● TASK: Once the pictures are set aside, reproduce all of the records exactly.

BEGIN

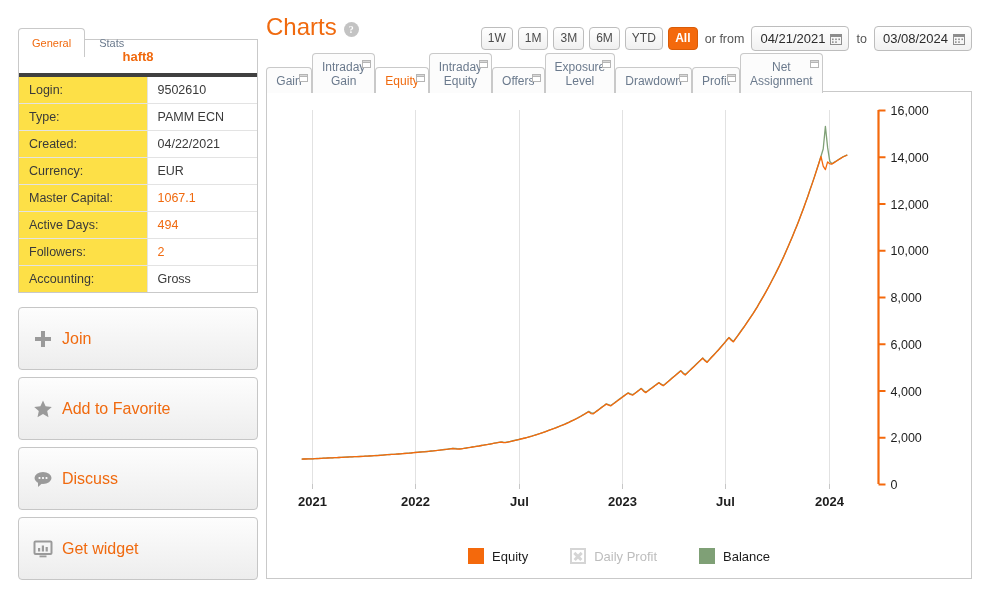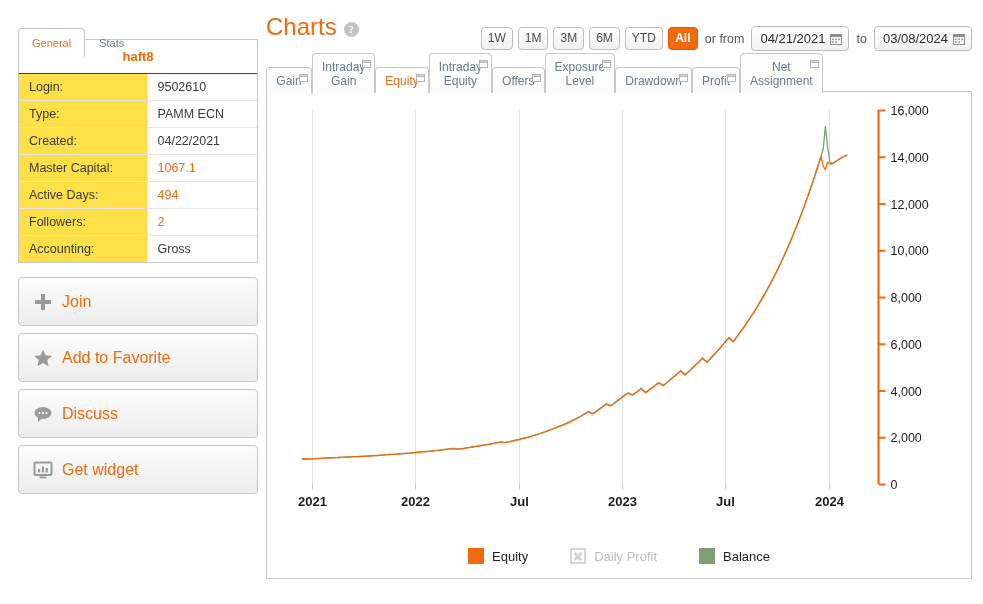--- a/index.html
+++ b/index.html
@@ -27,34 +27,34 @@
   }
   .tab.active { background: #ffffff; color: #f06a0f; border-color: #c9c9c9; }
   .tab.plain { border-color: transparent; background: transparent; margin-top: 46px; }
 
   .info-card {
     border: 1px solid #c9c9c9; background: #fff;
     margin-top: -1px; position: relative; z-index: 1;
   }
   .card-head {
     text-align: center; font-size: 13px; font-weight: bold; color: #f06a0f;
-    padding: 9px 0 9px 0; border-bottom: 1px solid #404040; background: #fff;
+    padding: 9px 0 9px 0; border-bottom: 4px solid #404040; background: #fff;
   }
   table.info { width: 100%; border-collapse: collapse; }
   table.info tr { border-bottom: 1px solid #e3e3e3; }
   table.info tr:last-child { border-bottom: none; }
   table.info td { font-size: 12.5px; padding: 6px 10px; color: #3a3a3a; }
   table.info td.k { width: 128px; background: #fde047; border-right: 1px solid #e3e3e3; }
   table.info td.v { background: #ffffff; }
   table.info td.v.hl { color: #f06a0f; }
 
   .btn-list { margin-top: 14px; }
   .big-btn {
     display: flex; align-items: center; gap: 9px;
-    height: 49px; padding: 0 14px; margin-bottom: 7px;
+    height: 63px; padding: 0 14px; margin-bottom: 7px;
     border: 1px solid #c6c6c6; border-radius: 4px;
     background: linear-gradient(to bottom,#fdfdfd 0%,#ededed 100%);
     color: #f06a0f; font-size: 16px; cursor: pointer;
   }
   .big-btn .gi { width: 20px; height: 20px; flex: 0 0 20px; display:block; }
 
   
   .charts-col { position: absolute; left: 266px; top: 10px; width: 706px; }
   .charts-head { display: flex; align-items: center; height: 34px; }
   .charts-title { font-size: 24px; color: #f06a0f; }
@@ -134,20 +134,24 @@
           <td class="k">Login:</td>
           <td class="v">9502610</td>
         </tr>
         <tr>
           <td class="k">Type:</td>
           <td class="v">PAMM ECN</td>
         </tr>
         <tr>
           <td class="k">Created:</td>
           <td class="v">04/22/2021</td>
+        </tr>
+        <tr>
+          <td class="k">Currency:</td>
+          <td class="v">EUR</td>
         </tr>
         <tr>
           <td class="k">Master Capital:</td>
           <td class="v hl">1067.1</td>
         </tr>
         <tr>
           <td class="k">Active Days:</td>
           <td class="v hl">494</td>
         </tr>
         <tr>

END

● RESPONSE TO THIS EXERCISE:
--- a/index.html
+++ b/index.html
@@ -27,34 +27,34 @@
   }
   .tab.active { background: #ffffff; color: #f06a0f; border-color: #c9c9c9; }
   .tab.plain { border-color: transparent; background: transparent; margin-top: 46px; }
 
   .info-card {
     border: 1px solid #c9c9c9; background: #fff;
     margin-top: -1px; position: relative; z-index: 1;
   }
   .card-head {
     text-align: center; font-size: 13px; font-weight: bold; color: #f06a0f;
-    padding: 9px 0 9px 0; border-bottom: 1px solid #404040; background: #fff;
+    padding: 9px 0 9px 0; border-bottom: 4px solid #404040; background: #fff;
   }
   table.info { width: 100%; border-collapse: collapse; }
   table.info tr { border-bottom: 1px solid #e3e3e3; }
   table.info tr:last-child { border-bottom: none; }
   table.info td { font-size: 12.5px; padding: 6px 10px; color: #3a3a3a; }
   table.info td.k { width: 128px; background: #fde047; border-right: 1px solid #e3e3e3; }
   table.info td.v { background: #ffffff; }
   table.info td.v.hl { color: #f06a0f; }
 
   .btn-list { margin-top: 14px; }
   .big-btn {
     display: flex; align-items: center; gap: 9px;
-    height: 49px; padding: 0 14px; margin-bottom: 7px;
+    height: 63px; padding: 0 14px; margin-bottom: 7px;
     border: 1px solid #c6c6c6; border-radius: 4px;
     background: linear-gradient(to bottom,#fdfdfd 0%,#ededed 100%);
     color: #f06a0f; font-size: 16px; cursor: pointer;
   }
   .big-btn .gi { width: 20px; height: 20px; flex: 0 0 20px; display:block; }
 
   
   .charts-col { position: absolute; left: 266px; top: 10px; width: 706px; }
   .charts-head { display: flex; align-items: center; height: 34px; }
   .charts-title { font-size: 24px; color: #f06a0f; }
@@ -134,20 +134,24 @@
           <td class="k">Login:</td>
           <td class="v">9502610</td>
         </tr>
         <tr>
           <td class="k">Type:</td>
           <td class="v">PAMM ECN</td>
         </tr>
         <tr>
           <td class="k">Created:</td>
           <td class="v">04/22/2021</td>
+        </tr>
+        <tr>
+          <td class="k">Currency:</td>
+          <td class="v">EUR</td>
         </tr>
         <tr>
           <td class="k">Master Capital:</td>
           <td class="v hl">1067.1</td>
         </tr>
         <tr>
           <td class="k">Active Days:</td>
           <td class="v hl">494</td>
         </tr>
         <tr>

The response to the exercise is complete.